Apparently the other day I gave Josh a strongly opined lecture about how laundry should be done. I don't remember being angry, except maybe a little when I got into my underwear drawer and realized that Someone had put at least two loads of dirty laundry away for me, along with two stacks of carefully sorted yard sale clothes. The poor boy was only trying to help recover us from Hawaii, and since I worked every day and was rendered otherwise useless, he set to work. I guess I failed to communicate what the assorted mountains of clothes were. Anyway, all he took away from our discussion, which I will agree was rather one sided, is that he shouldn't ever do my laundry again, ever. So I am on my own. Which is not a very good place to be. I am trying to win him back to my side of the chores with gentle cooings of love and telling him that there "ain't no sunshine when he's gone" from my laundry room. I am not sure that it is working. I still haven't quite decided if dirty underwear in my drawer is worse than never having any clean clothes, but I am pretty sure it's not.

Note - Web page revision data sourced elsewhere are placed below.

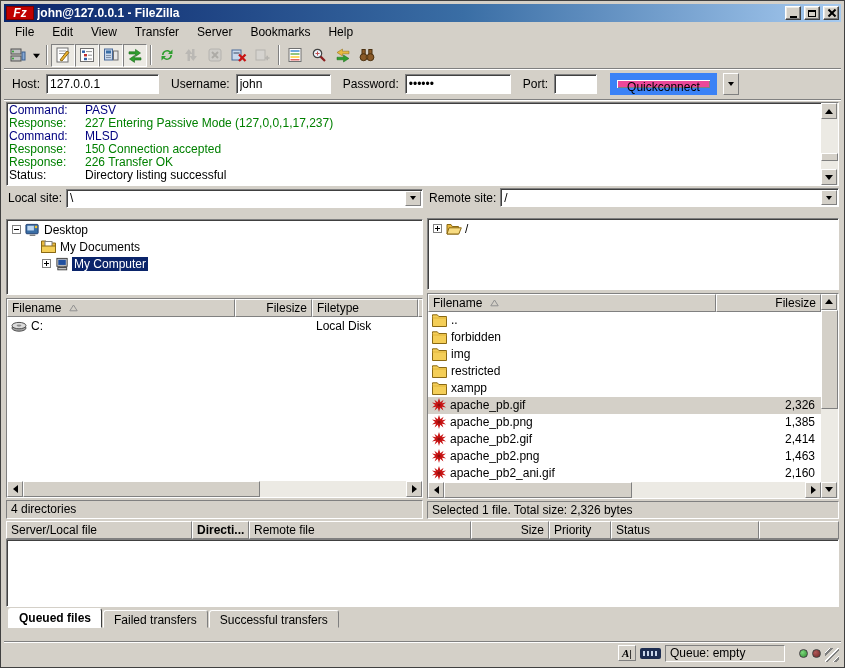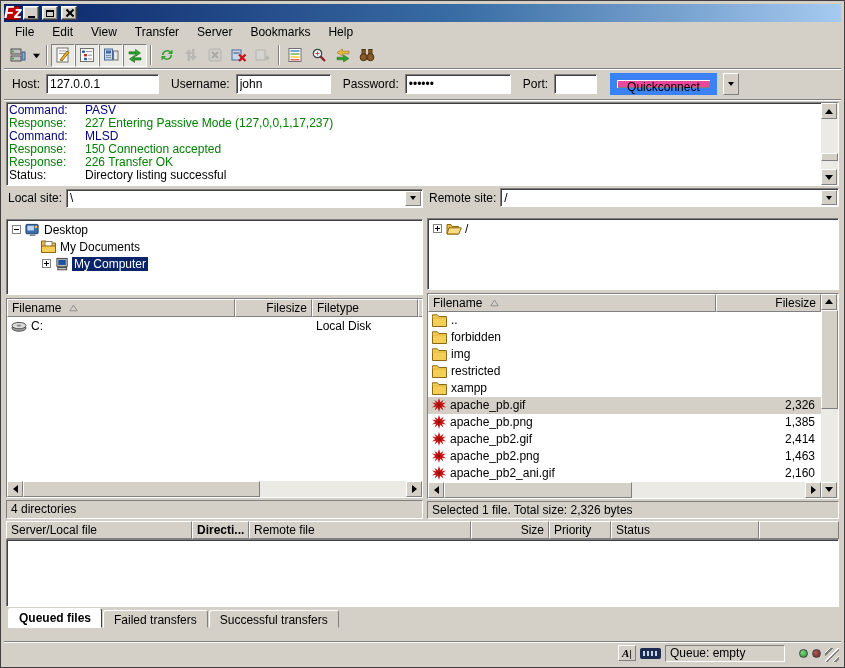"Fz" .fz-logo { font-size: 16px -> 12px; width: 14px -> 28px }
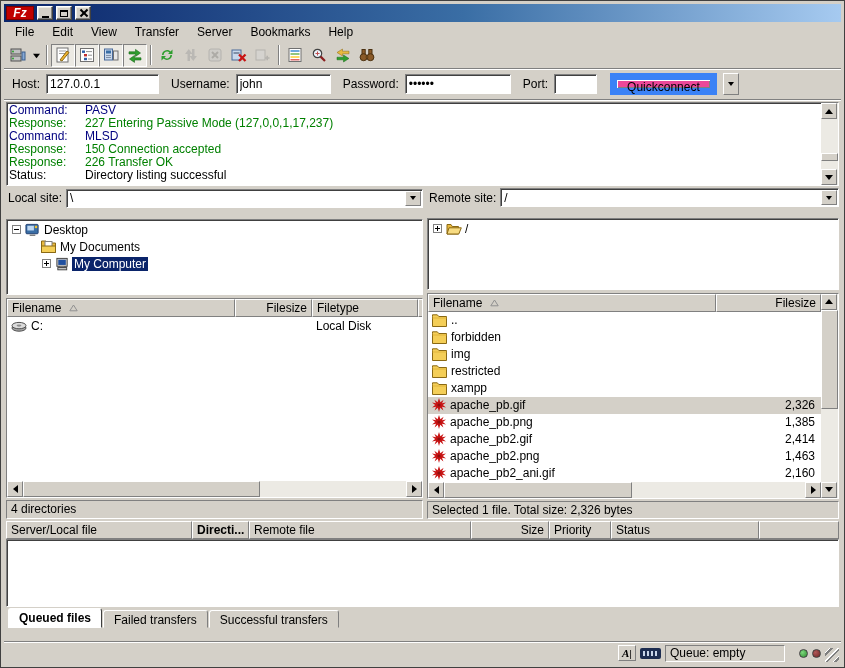"john@127.0.0.1 - FileZilla" span.title-text { html: none -> <span>john@127.0.0.1 - FileZilla</span> }
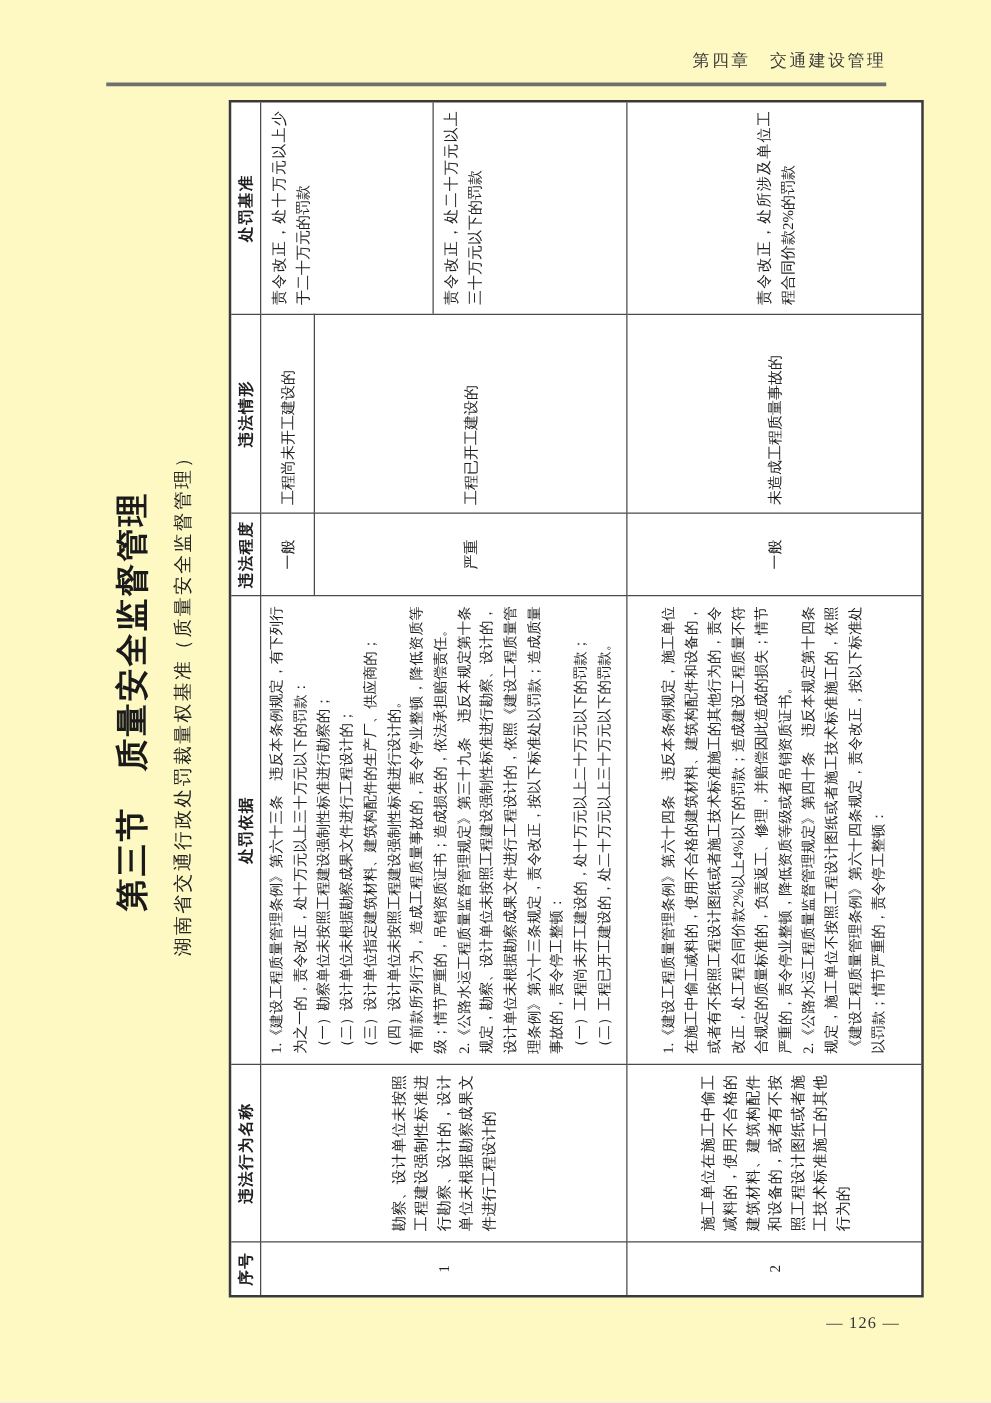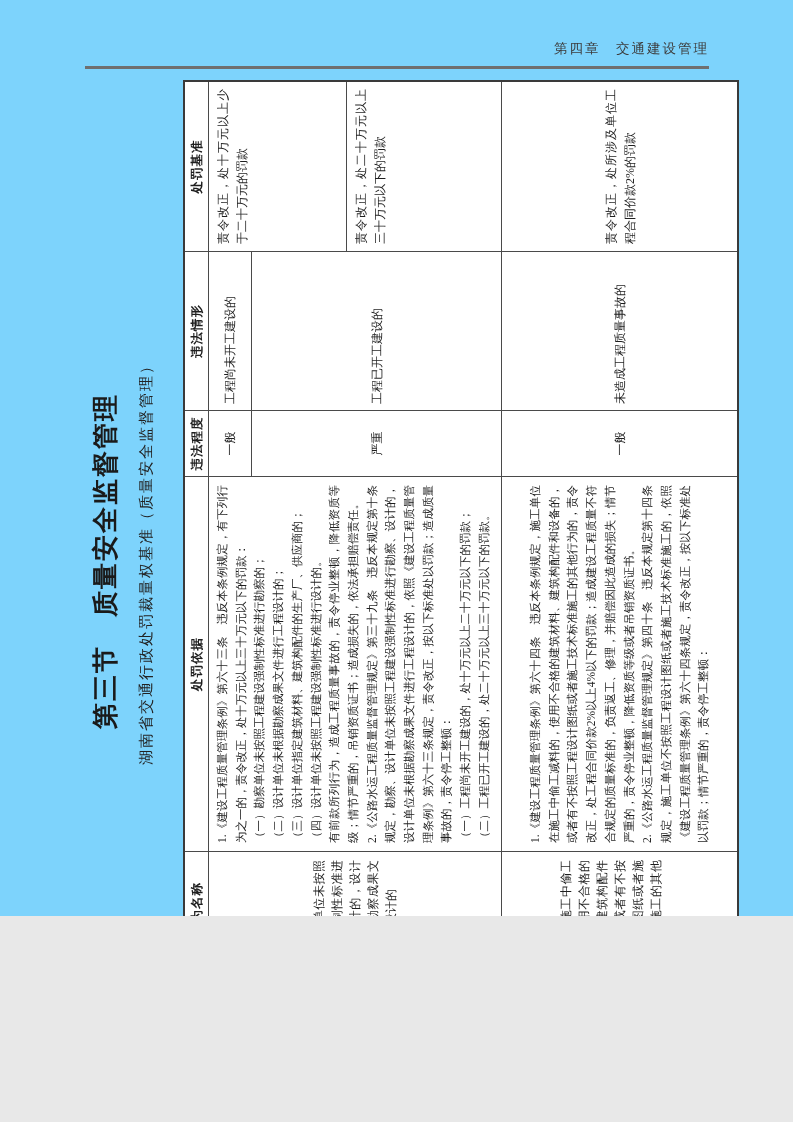"第四章 交通建设管理" .page { background: #7dd3fc -> #fef9c3; height: 916px -> 1122px }
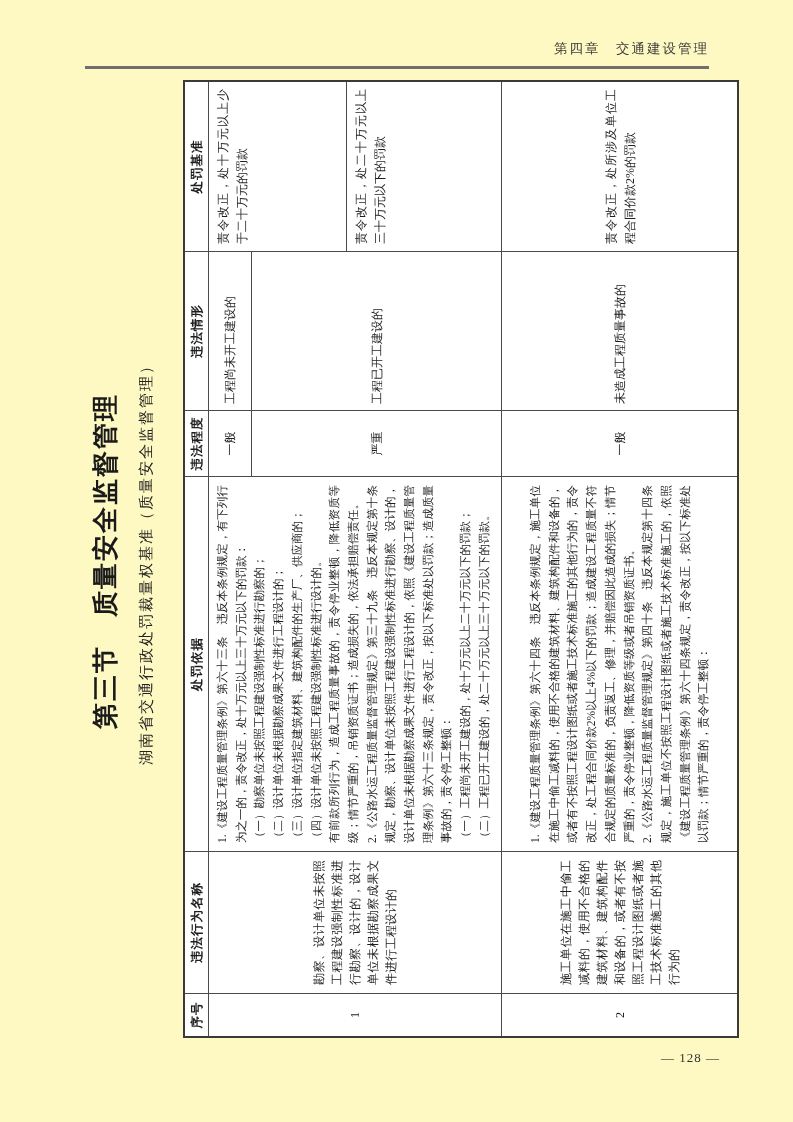"— 128 —" div.page-number { text: 128 -> 126 }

Anyway, since everyone else is using me bed for a toilet, I went ahead and invited Truck on down to poop on my pillow, since I just put new pillowcases on. I really feel terrible complaining about Emmy at all, because she is generally mostly sometimes potty trained, and since her car wreck (I wish she had wrecked the car) she has trouble getting outside, especially through the dog door, especially with her Cone of Shame on. And I feel like she suffers enough banging her cone on every hard surface trying to sniff and rub her head on fuzzy things. Her little accident last night was purely a tortured side effect of being cut off from potty access, which I guess is my fault. I am thinking about sleeping on the couch tonight, or the floor, but I can't seem to find anywhere that is uncontaminated by something. Now I know what hell will be.

I feel like I am fighting windmills trying to keep up with all of the mini catastrophes in this house. Very tiny windmills, but windmills all the same. I have to make a confession: I went to Walmart. The one in Bend. For the first time ever. It's the only place that I knew had Kids N Pets and I felt like if I got enough Kids N Pets I would feel like I was in control of the sanitation of my home again. Since I really never ever ever EVER want to go back to Walmart again, I bought like 4 bottles, and hurried out. I nearly died three time. Mostly from shame but also when some scary looking white trash hipsters (Oxymoron, anyone?) and a pair of psuedo-Trustafarians got into a scuffle in the dog food aisle over the last roll of fresh pet refrigerated food. I happened to have two rolls of the good stuff (chicken flavor, duh) under my arm and no way to defend myself since my hands were full of Kids N Pets, but I got ready to use one of them like pepper spray if things got serious. I plan to never go back to that store. Did I already mention that?

I am hot and heavy in the middle of cleaning various types of urine around the house, so I'd better get back to it. But I thought you would want something to make you sleep better in your nice, clean, pee-free bed tonight.